Ich hatte Euch ja erzählt, dass einer der führenden Leutz da unten mich mehrmals zum Kaffee eingeladen hatte, nun bin ich mit dem guten Mann vorgestern aneinander geraten.
Es sollten Arbeiten in den Zimmern erledigt werden und ich hatte nach Begehung eine Aktennotiz geschrieben und ihm geschickt. Da fast 3 Wochen später es sich noch immer nichts getan hatte, habe ich na erneuter Begehung diese nachmals geschickt mit der Frage wann denn die Arbeiten fertig sein würden.
Da sich nach einer Woche immer noch nichts tat, fragte nun meine Kollegin in D. ihn schriftlich was denn nun damit wäre.

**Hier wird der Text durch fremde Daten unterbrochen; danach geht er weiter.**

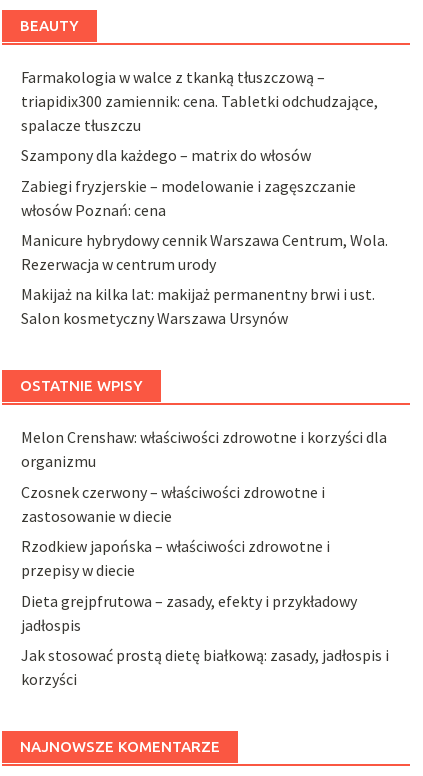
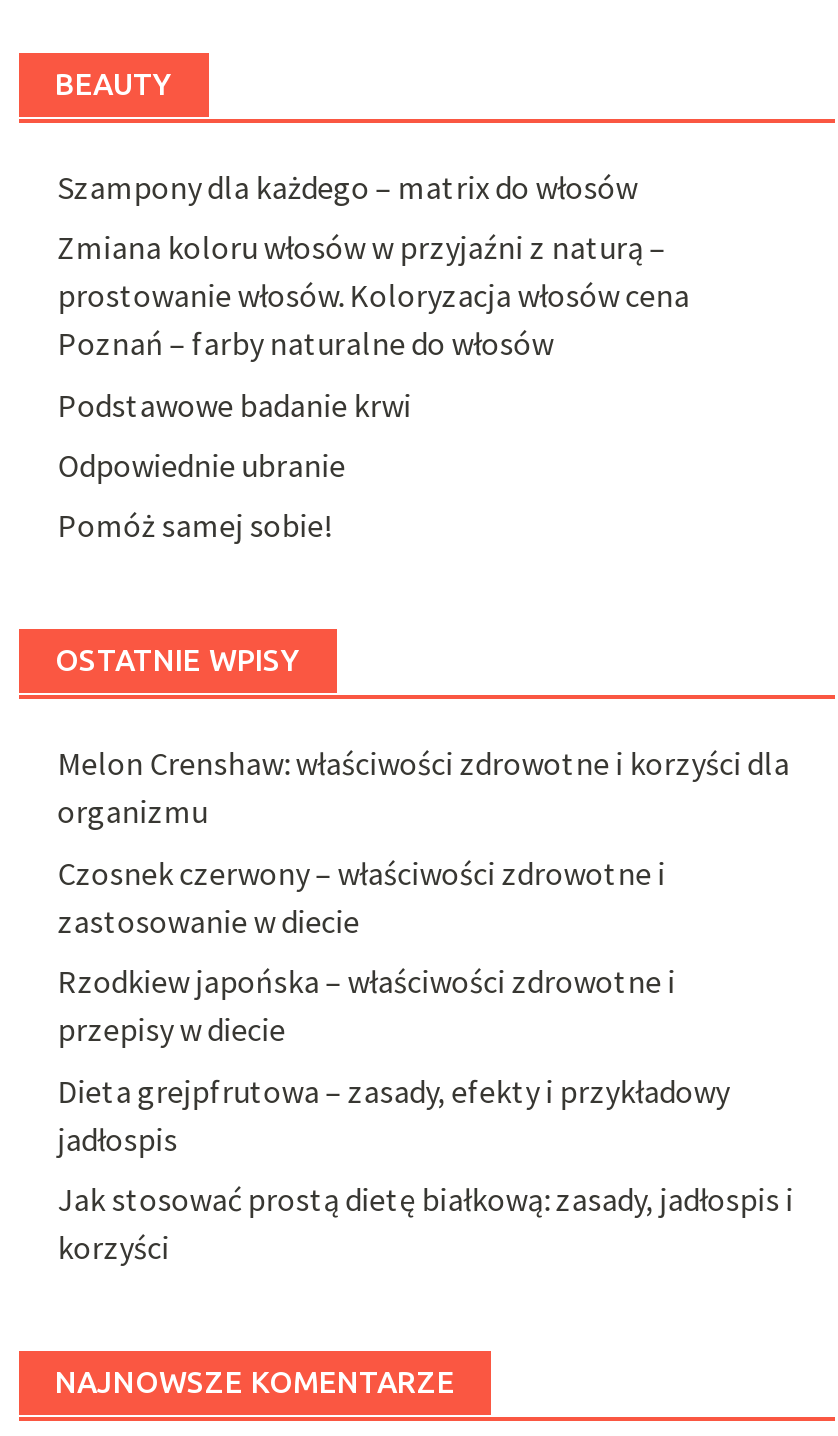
- Farmakologia w walce z tkanką tłuszczową –
- triapidix300 zamiennik: cena. Tabletki odchudzające,
- spalacze tłuszczu

- Zabiegi fryzjerskie – modelowanie i zagęszczanie
- włosów Poznań: cena
- Manicure hybrydowy cennik Warszawa Centrum, Wola.
- Rezerwacja w centrum urody
- Makijaż na kilka lat: makijaż permanentny brwi i ust.
- Salon kosmetyczny Warszawa Ursynów
+ Zmiana koloru włosów w przyjaźni z naturą –
+ prostowanie włosów. Koloryzacja włosów cena
+ Poznań – farby naturalne do włosów
+ Podstawowe badanie krwi
+ Odpowiednie ubranie
+ Pomóż samej sobie!
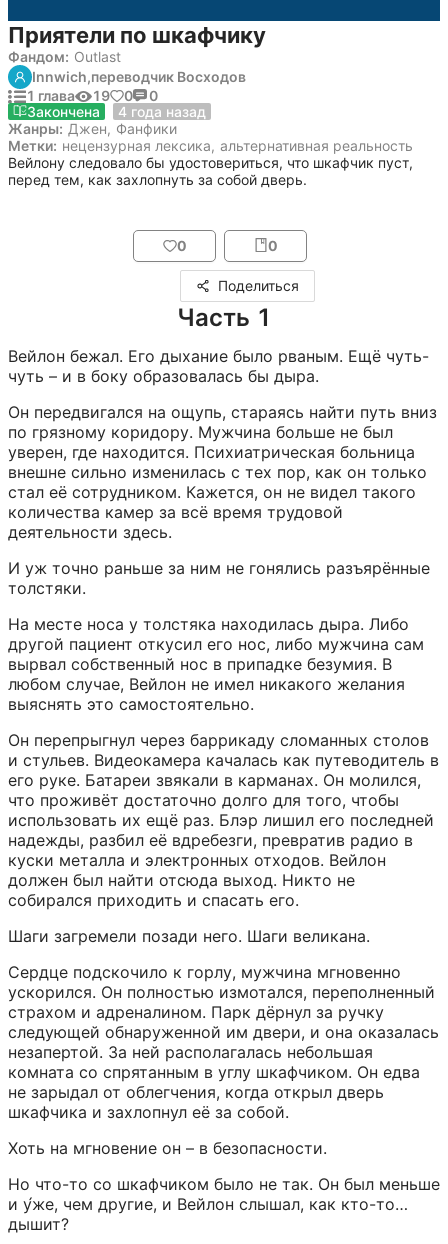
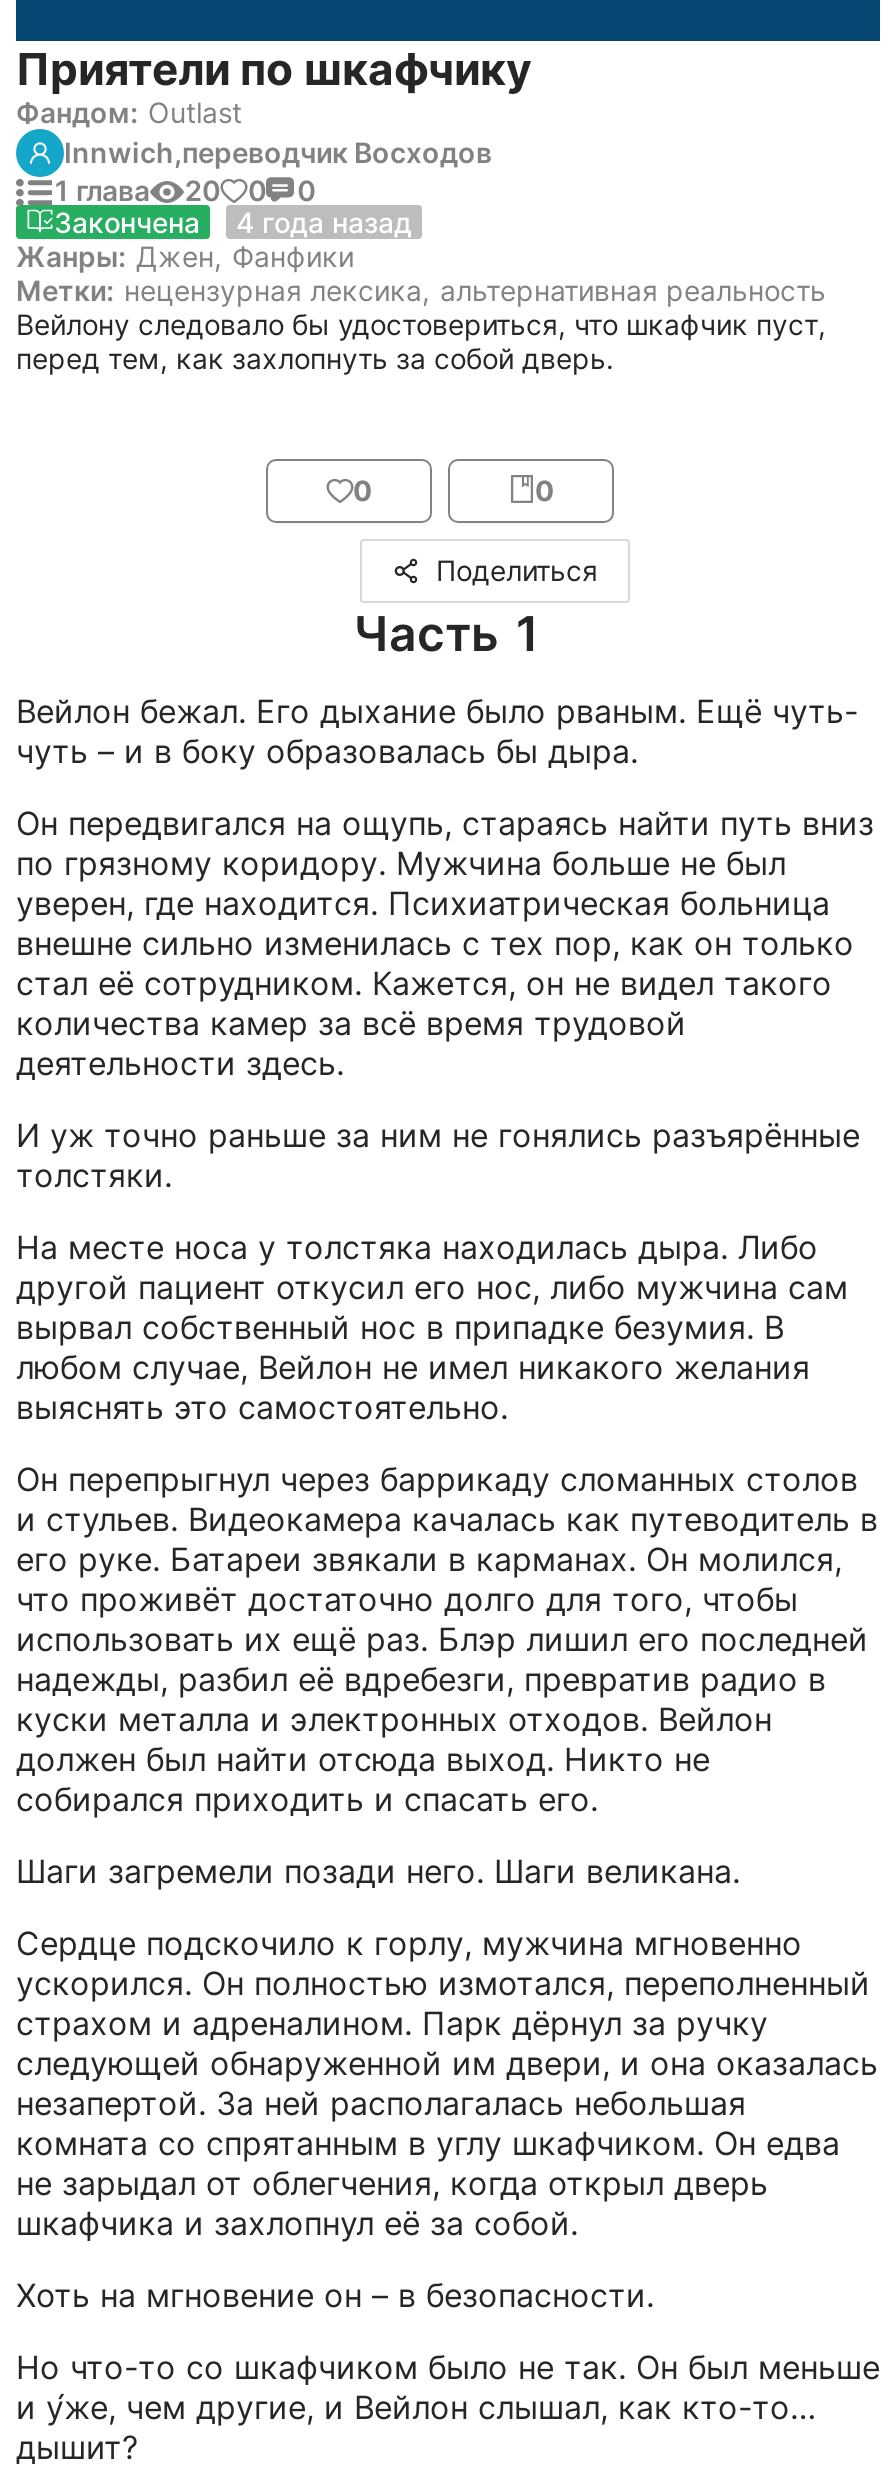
- 1 глава 19 0 0
+ 1 глава 20 0 0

Puh, da kam dann plötzlich eine Email von ihm, dass er keine Zeit mit Emails zu verschwnden hätte, warum ich sowas denn nicht mündlich machen könne und warum ich denn meiner Kollegin in D. davon in Kenntniss gesetzt hätte.

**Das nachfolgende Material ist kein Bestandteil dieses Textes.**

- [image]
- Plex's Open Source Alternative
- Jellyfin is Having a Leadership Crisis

Ich wollte erst nichts schreiben, aber ich möchte nicht, dass evt. meine Vorgesetzten in D. glauben ich wäre einfach nur stur. Also habe ich ihm eine Antwort verfastt, dass ich nur nach Anweisung arbeite und ich eben die habe, alles schriftlich zu erledigen. Wenn er dies nicht möchte, dann solle er sich mit meinem Vorgesezten in Verbindung setzen.
Soweit so gut. Eine Antwort kam nicht, wenigstens nicht schriftlich.
Sondern in Form von .. dem guten Mann - klatschnass, da es bei uns regnete - mit zwei Kaffee in der Hand, der also gestern in mein Büro kam. Wir haben uns "ausgesprochen", ich sagte ihm, dass ich mit ihm keine Probleme hätte und er mir nicht übel nehmen dürfe wenn ich Anweisungen befolge und ich dies auch weiterhin tun würde, aber ich versprach auch, öfter mal mündlich etwas zu machen, auch wenn ichs dann schriftlich nachreichen müsse.
Naja, dann hab ich noch versucht, unseren Standpunkt hier im Büro etwas zu erklären, und dass er sich keine Sorgen machen soll, dass wir ihn übergehen würden, denn viele Dinge sind hier politisch anzusehen und da wäre es besser wenn das meiste eben über dieses Büro gehen müsse. Er meinte er würde es nun verstehen und froh sein etwas arbeit "los zu werden".
So meine Lieben habe ich also nach fast 20 Jahren mal wieder einen Kaffee getrunken und ich kann nur sagen...
war ich rappelig danach.
T* meldete sich gestern auch nochmals, er sagte aber er hätte nicht viel zu erzählen, da meinte ich im Spass: Ach so, du wolltest wohl nur mal meine Stimme hören." und er sagte darauf hin: "Ohne dich kann ich eben nicht mehr leben." und lachte.
Naja, der Arme fleigt heute schon wieder nach D um dann am Samstag hier her zu fliegen. Schon ist ein Urlaub wieder rum. So schnell geht das.
So, ich hab 3 Übergaben und deren Notartermine vorzubereiten.... bis dann.
Die Bananen blühen im Moment bei uns.